Pour les électeurs, les scrutins nationaux demeurent plus visibles et familiers et leurs enjeux plus immédiats. En conséquence, leur médiatisation est plus intense. Les élus européens sont en général peu connus et les partis nationaux ne désignent pas toujours les candidats les plus appropriés. Le (la) Président(e) du PE n’a pas la même notoriété que ceux (celles) de la Commission ou du Conseil européen.
De récentes « affaires » mettant en cause l’honorabilité de quelques membres (largement relayées par la presse ou des ONG) ont pu brouiller l’image de l’Institution. L’influence supposée des lobbys sur certaines de ses activités a aussi fait l’objet de polémiques.
Mais le point le plus faible concerne le taux de participation à l’élection du PE. Sur les neuf précédentes élections, il a été en moyenne de 52% (62% en 1979 contre 50% en 2019). Si ce taux demeure appréciable (et très variable) au vu de la spécificité du scrutin, il ne favorise pas la consécration de la légitimité de l’Institution. Le vote des électeurs est encore assez largement influencé par la politique intérieure nationale.
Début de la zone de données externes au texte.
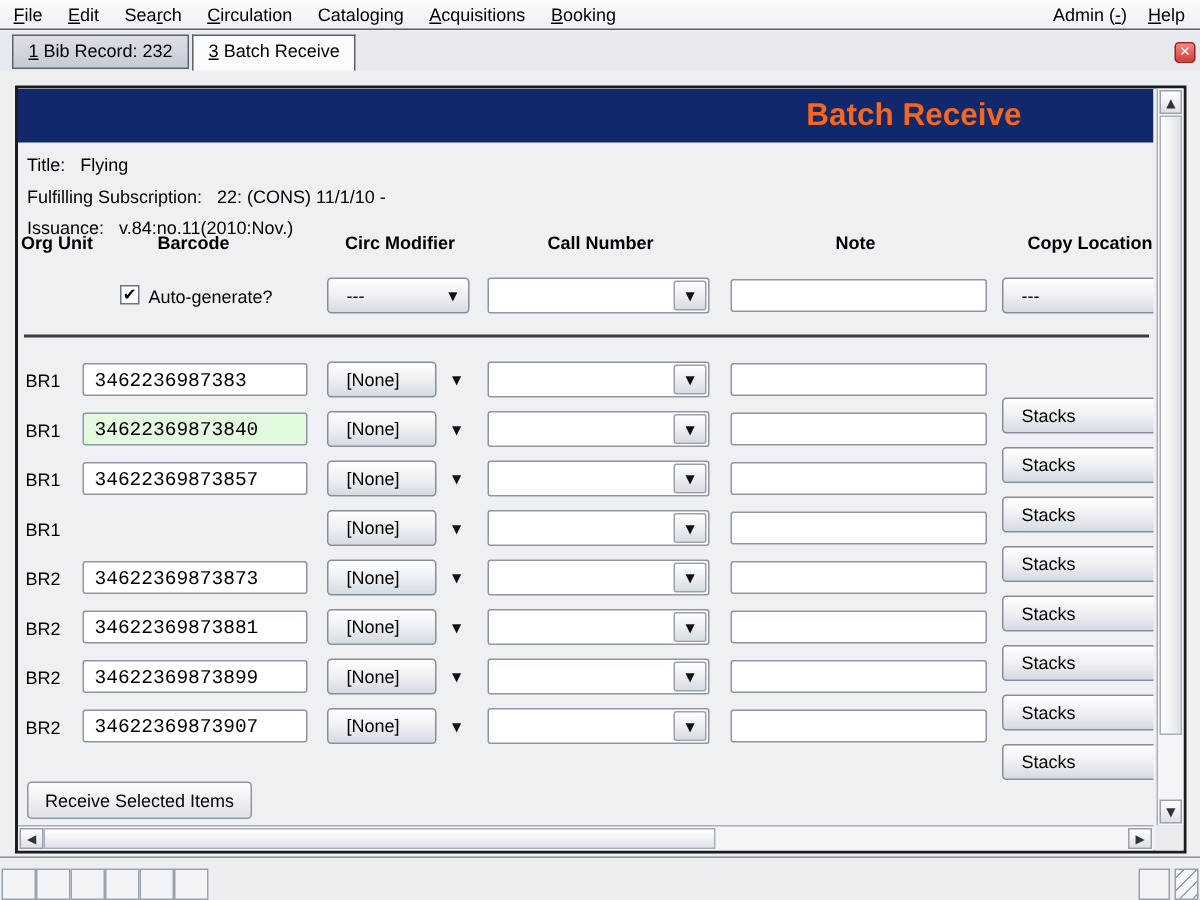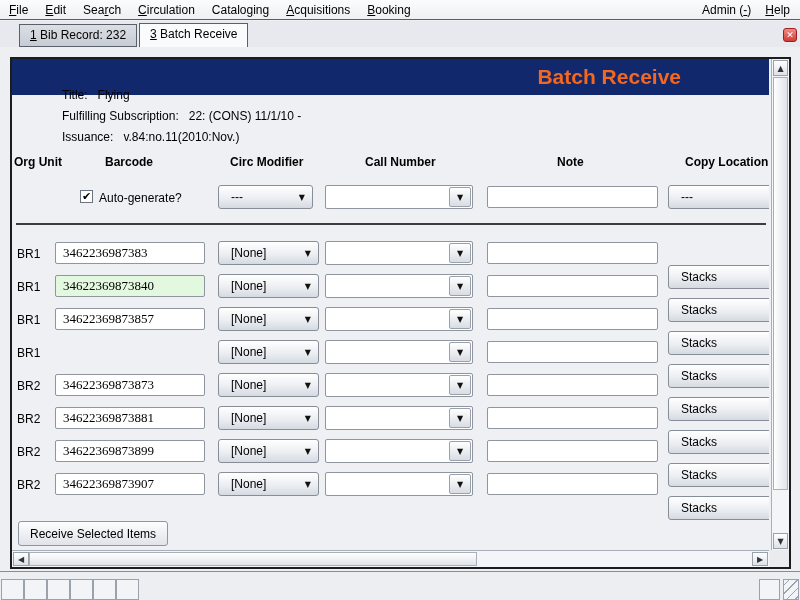--- a/index.html
+++ b/index.html
@@ -22,21 +22,21 @@
   }
   #menubar .left { display:flex; gap:17px; padding-left:9px; }
   #menubar .right { margin-left:auto; display:flex; gap:14px; padding-right:10px; }
   .menu-item { cursor:default; white-space:nowrap; }
 
   
   #tabbar {
     position:absolute; left:0; top:21px; width:800px; height:26px;
     background:#e7e9ee;
   }
-  #tabbar .tabs { display:flex; gap:2px; padding-left:19px; padding-top:2px;align-items:center; }
+  #tabbar .tabs { display:flex; gap:2px; padding-left:8px; padding-top:2px; }
   .tab {
     height:23px; line-height:21px; padding:0 10px;
     background:linear-gradient(#dcdfe5,#c6cbd4);
     border:1px solid #596069;
     white-space:nowrap;
   }
   .tab.flag-active {
     background:#fafbfd; height:24px; border-bottom:none;
   }
   #tab-close {
@@ -56,40 +56,40 @@
   #content {
     position:absolute; left:0; top:0; width:757px; height:491px;
     overflow:hidden; background:#eef0f4;
   }
   #banner {
     position:absolute; left:0; top:0; width:757px; height:36px;
     background:#12286d;
     color:#f4671f; font-size:21px; font-weight:bold;
     text-align:right; padding-right:88px; line-height:36px;
   }
-  #info { position:absolute; left:6px; top:26px;margin-left:44px; }
+  #info { position:absolute; left:6px; top:41px; }
   #info .line { height:21px; line-height:21px; white-space:nowrap; }
   #info .val { margin-left:10px; }
 
   .colhead { position:absolute; top:96px; font-weight:bold; white-space:nowrap; }
 
   
   .menulist {
     position:absolute; height:24px;
     border:1px solid #878e98; border-radius:3px;
     background:linear-gradient(#ffffff,#eceef2 55%,#d5dae2);
     display:flex; align-items:center; justify-content:space-between;
     padding:0 7px 0 12px; font-size:12px;
   }
   .arrow { font-family:"DejaVu Sans", sans-serif; font-size:8px; color:#111; }
   .textinput {
     position:absolute; height:22px;
     border:1px solid #8f96a0; border-radius:2px;
     background:#fff; font-size:13px; padding:0 7px;
-    font-family:Liberation Serif, serif;
+    font-family:Liberation Mono, monospace;
   }
   .textinput.flag-highlight { background:#e3f9df; }
   .combo {
     position:absolute; height:24px;
     border:1px solid #8f96a0; border-radius:2px; background:#fff;
   }
   .combo .cbtn {
     position:absolute; right:1px; top:1px; width:22px; height:20px;
     border:1px solid #9aa1ab; border-radius:2px;
     background:linear-gradient(#ffffff,#d8dde4);
@@ -105,21 +105,21 @@
   #defaults-row { position:absolute; left:0; top:126px; width:757px; height:28px; }
   #separator {
     position:absolute; left:4px; top:164px; width:750px; height:0;
     border-top:2px solid #3d3d3d;
   }
 
   #rows { position:absolute; left:0; top:178px; width:757px; }
   .row { position:relative; height:33px; }
   .row .org { position:absolute; left:5px; top:10px; }
   .row .barcode { left:43px; top:5px; width:150px; }
-  .row .circ { left:206px; top:4px; width:101px;gap:35px; }
+  .row .circ { left:206px; top:4px; width:73px;gap:35px; }
   .row .cnum { left:313px; top:4px; width:148px; }
   .row .note { left:475px; top:5px; width:171px; }
   .row .cloc { left:656px; top:4px; width:120px;margin-top:24px; }
 
   #receive-btn {
     position:absolute; left:6px; top:462px; height:25px; padding:0 11px;
     border:1px solid #8f96a0; border-radius:3px;
     background:linear-gradient(#fdfdfe,#e0e3e9);
     font-size:12px; font-family:"Liberation Sans", sans-serif;
   }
Ils saisissent souvent cette occasion pour manifester leur opinion sur la gestion de leurs gouvernements.
III . LE CONTEXTE DE 2024
Le niveau général de la participation électorale en Juin 2024 est difficile à anticiper. Il sera très variable selon les États membres, notamment au vu de la diversité des situations politiques et des calendriers électoraux nationaux. Certains facteurs (positifs comme négatifs) pourraient entrainer une participation plus élevée qu’en 2019. Les évènements de toutes sortes - par nature imprévisibles - qui portaient intervenir à l’approche immédiate de Juin 2024 pourraient influencer le scrutin.
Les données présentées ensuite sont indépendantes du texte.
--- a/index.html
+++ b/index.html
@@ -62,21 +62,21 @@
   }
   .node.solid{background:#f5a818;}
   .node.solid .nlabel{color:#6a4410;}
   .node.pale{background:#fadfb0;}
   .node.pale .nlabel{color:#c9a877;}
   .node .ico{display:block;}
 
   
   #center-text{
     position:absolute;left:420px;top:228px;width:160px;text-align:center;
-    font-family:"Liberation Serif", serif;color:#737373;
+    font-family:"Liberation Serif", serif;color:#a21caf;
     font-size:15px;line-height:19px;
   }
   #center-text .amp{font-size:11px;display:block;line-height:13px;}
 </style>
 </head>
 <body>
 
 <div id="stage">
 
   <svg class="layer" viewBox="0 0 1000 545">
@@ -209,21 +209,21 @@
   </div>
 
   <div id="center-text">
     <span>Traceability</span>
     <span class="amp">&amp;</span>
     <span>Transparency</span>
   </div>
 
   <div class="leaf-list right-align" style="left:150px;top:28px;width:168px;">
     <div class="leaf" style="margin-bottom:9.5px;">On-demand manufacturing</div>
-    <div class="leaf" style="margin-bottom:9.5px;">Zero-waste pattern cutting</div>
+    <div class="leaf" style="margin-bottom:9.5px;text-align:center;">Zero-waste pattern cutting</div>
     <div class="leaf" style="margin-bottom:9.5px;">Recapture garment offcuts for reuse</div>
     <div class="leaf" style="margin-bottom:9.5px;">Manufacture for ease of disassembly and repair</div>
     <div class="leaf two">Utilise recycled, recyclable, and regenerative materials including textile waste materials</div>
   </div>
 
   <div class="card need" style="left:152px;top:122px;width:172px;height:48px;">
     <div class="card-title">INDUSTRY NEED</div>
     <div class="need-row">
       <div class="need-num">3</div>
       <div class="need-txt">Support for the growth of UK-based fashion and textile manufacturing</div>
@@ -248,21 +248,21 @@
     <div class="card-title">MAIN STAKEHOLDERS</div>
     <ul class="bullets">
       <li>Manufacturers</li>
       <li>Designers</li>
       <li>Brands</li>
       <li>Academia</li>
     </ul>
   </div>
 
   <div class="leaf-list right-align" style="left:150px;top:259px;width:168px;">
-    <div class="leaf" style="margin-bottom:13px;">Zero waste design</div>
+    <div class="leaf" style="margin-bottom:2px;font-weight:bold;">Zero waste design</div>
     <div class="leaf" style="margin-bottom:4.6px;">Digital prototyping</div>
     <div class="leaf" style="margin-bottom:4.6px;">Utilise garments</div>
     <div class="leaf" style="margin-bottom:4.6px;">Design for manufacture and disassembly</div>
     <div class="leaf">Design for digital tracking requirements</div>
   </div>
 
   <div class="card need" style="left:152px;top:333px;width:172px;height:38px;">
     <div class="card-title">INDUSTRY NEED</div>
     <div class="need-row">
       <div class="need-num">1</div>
Les crises internationales (avant tout la guerre d’Ukraine) ainsi que les défis communs à tous les États membres (climat, épidémies, économie) pourraient provoquer un réflexe commun de solidarité active. À l’opposé, les problèmes causés par la crise agricole et par la pression réglementaire européenne pourraient déclencher plus de votes protestataires.
Le déclin progressif des partis de gouvernement dans l’UE - historiquement européistes - va se faire sentir plus fortement encore en 2024. Avec pour corollaire, le probable renforcement de partis moins modérés - voire extrémistes et populistes - dont l’attitude vis à vis du projet européen dans son ensemble sera plus critique et, dans certains cas, négative.
********
Chaque élection européenne est traditionnellement qualifiée comme importante - voire déterminante - pour l’avenir de l’UE. Celle de 2024 n’échappera pas à la règle. Un nouvel élan populaire et démocratique au niveau européen serait bienvenu pour re-dynamiser l’unité et la solidarité entre les citoyens. La dangereuse situation internationale (offensive russe, incertitudes américaines, …) l’exigerait - ainsi que les velléités souverainistes et nationalistes au sein de l’Europe elle-même. Cet élan faciliterait d’autre part la poursuite des grands projets de l’Union pour les cinq prochaines années, par exemple le renforcement de ses actions en matière climatique et énergétique - mais aussi l’avancement de ses objectifs dans des domaines tels que la défense ou l’élargissement. Quoiqu’il en soit, cette 10 ème élection à l’échelle de 450 millions de citoyens de 27 États demeurera un évènement en soi, une nouvelle preuve de la résilience et de la poursuite d’un projet européen unique dans l’histoire et facteur de paix et de stabilité depuis bientôt 75 ans.